Work request: Transcribe the listing exactly, leaving out every picture.

* * *

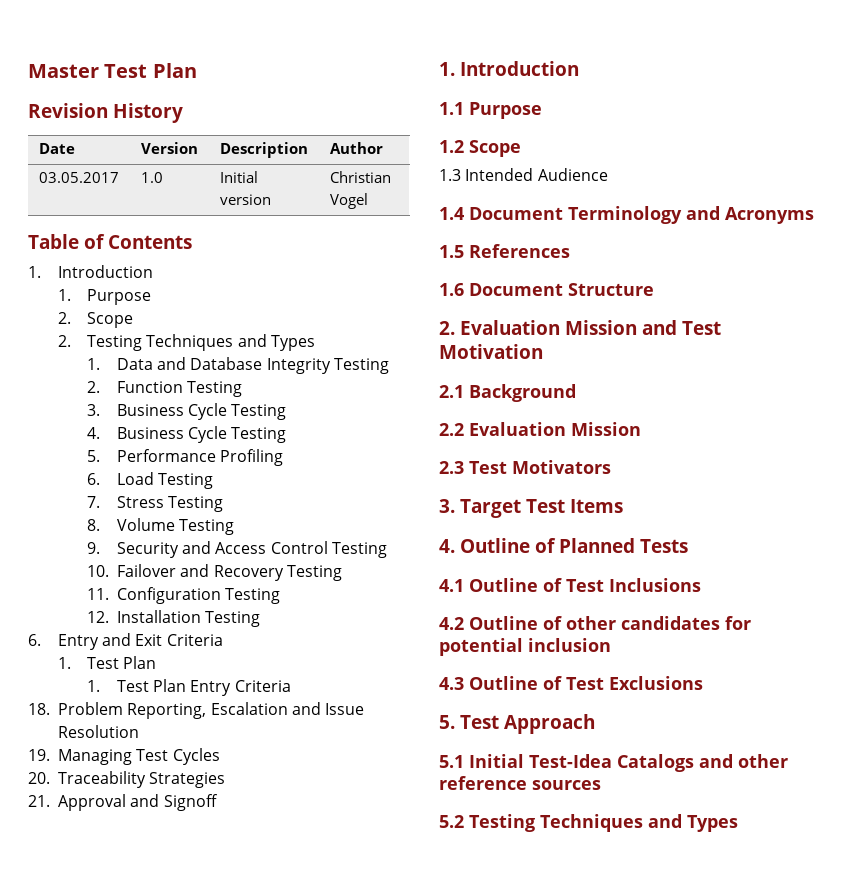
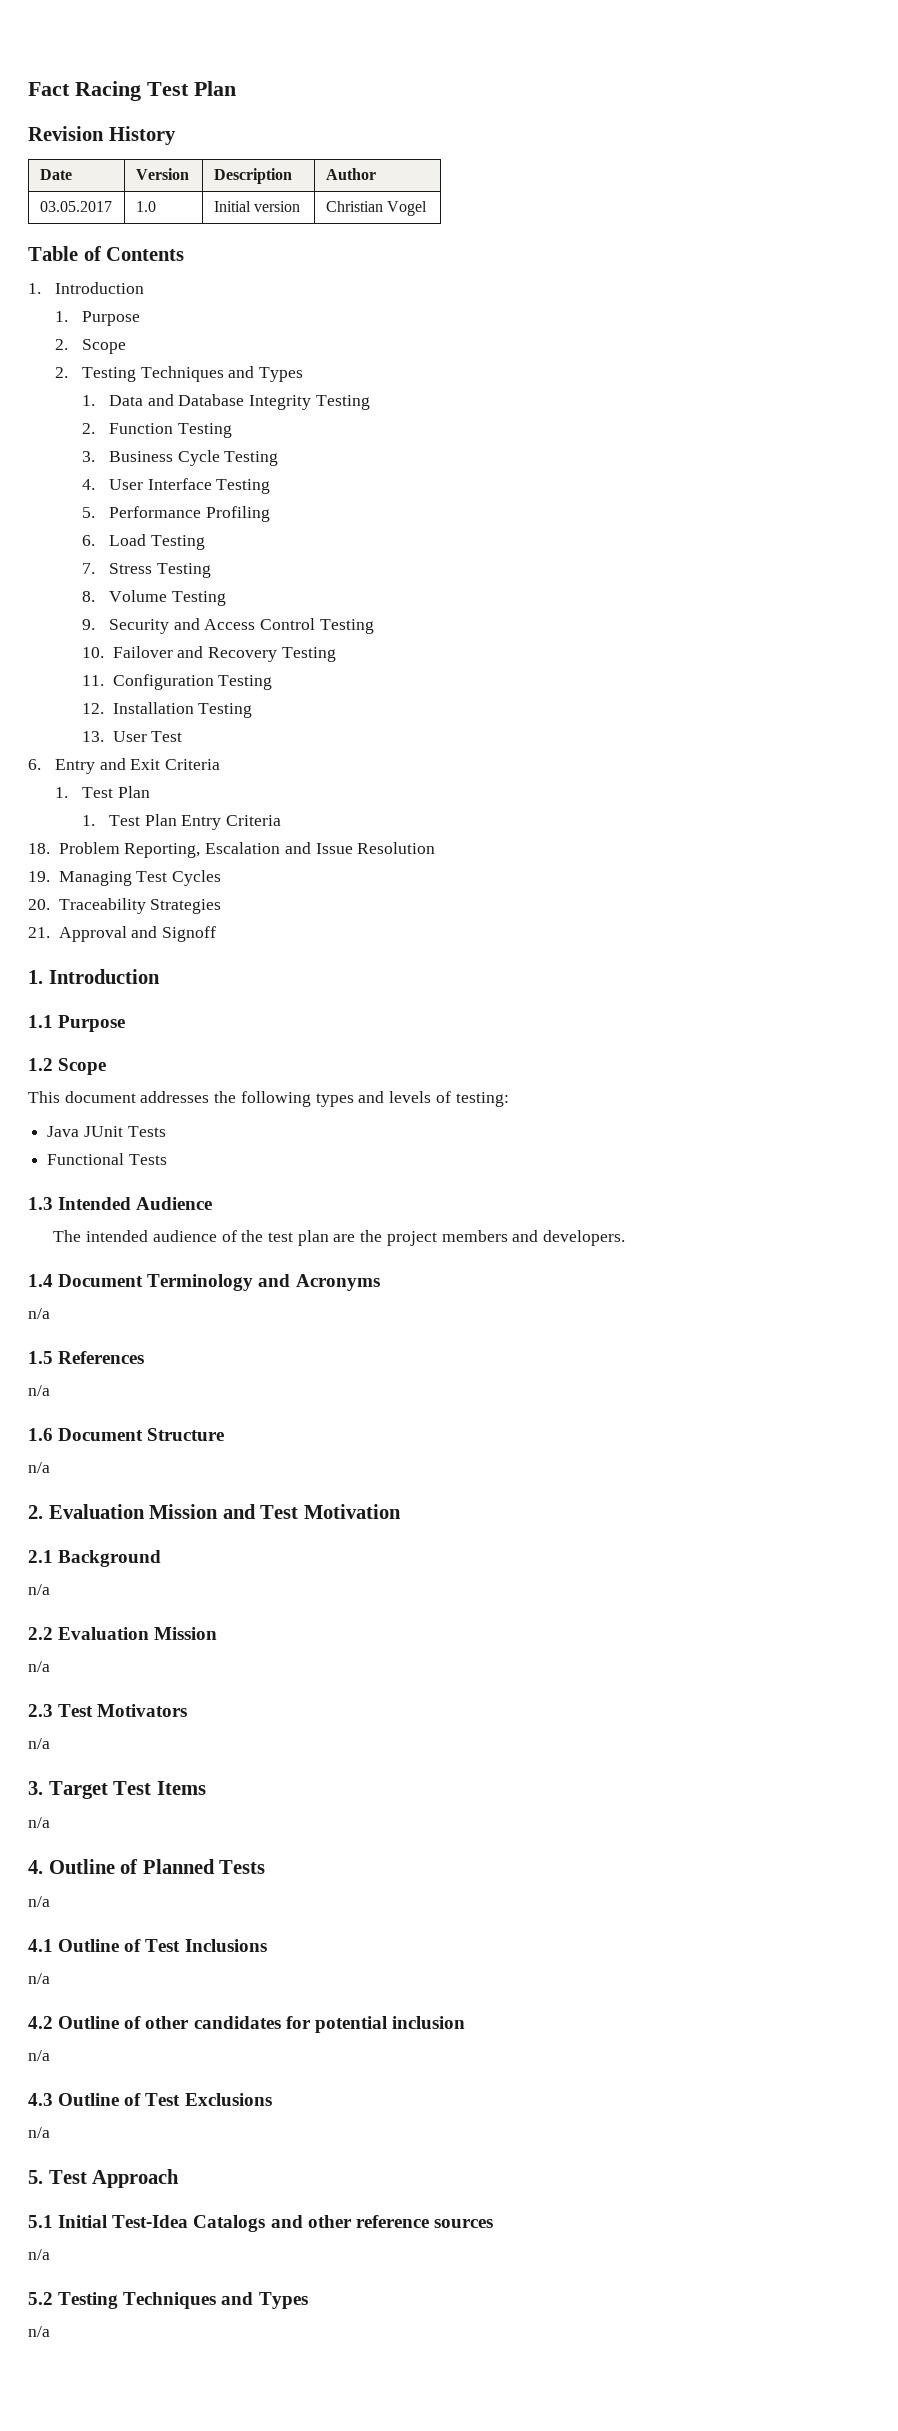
[28,64,99,78] Master -> [28,81,141,101] Fact Racing
[116,426,228,443] Business Cycle -> [108,478,212,490] User Interface
(261, 619) none -> [81,731,183,742] // 13. User Test
[439,168,608,181] 1.3 Intended Audience -> [28,1091,509,1107] [47,1126,166,1137] [47,1153,167,1165] [28,1197,213,1210] [53,1230,626,1246] This document addresses the following types and levels of testing: // Java JUnit Tests // Functional Tests // 1.3 Intended Audience // The intended audience of the test plan are the project members and developers.
(814, 215) none -> [28,1308,50,1319] // n/a
(570, 251) none -> [28,1385,50,1396] // n/a
(654, 289) none -> [28,1462,50,1473] // n/a
(576, 393) none -> [28,1584,50,1595] // n/a
(641, 429) none -> [28,1661,50,1672] // n/a
(611, 467) none -> [28,1738,50,1749] // n/a
(623, 506) none -> [28,1817,50,1828] // n/a
(688, 546) none -> [28,1896,50,1907] // n/a
(701, 585) none -> [28,1973,50,1984] // n/a
(611, 645) none -> [28,2050,50,2061] // n/a
(703, 683) none -> [28,2127,50,2138] // n/a
(601, 785) none -> [28,2249,50,2260] // n/a
(738, 823) none -> [28,2326,50,2337] // n/a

* * *

Exercise solution:
[28,64,99,78] Master -> [28,81,141,101] Fact Racing
[116,426,228,443] Business Cycle -> [108,478,212,490] User Interface
(261, 619) none -> [81,731,183,742] // 13. User Test
[439,168,608,181] 1.3 Intended Audience -> [28,1091,509,1107] [47,1126,166,1137] [47,1153,167,1165] [28,1197,213,1210] [53,1230,626,1246] This document addresses the following types and levels of testing: // Java JUnit Tests // Functional Tests // 1.3 Intended Audience // The intended audience of the test plan are the project members and developers.
(814, 215) none -> [28,1308,50,1319] // n/a
(570, 251) none -> [28,1385,50,1396] // n/a
(654, 289) none -> [28,1462,50,1473] // n/a
(576, 393) none -> [28,1584,50,1595] // n/a
(641, 429) none -> [28,1661,50,1672] // n/a
(611, 467) none -> [28,1738,50,1749] // n/a
(623, 506) none -> [28,1817,50,1828] // n/a
(688, 546) none -> [28,1896,50,1907] // n/a
(701, 585) none -> [28,1973,50,1984] // n/a
(611, 645) none -> [28,2050,50,2061] // n/a
(703, 683) none -> [28,2127,50,2138] // n/a
(601, 785) none -> [28,2249,50,2260] // n/a
(738, 823) none -> [28,2326,50,2337] // n/a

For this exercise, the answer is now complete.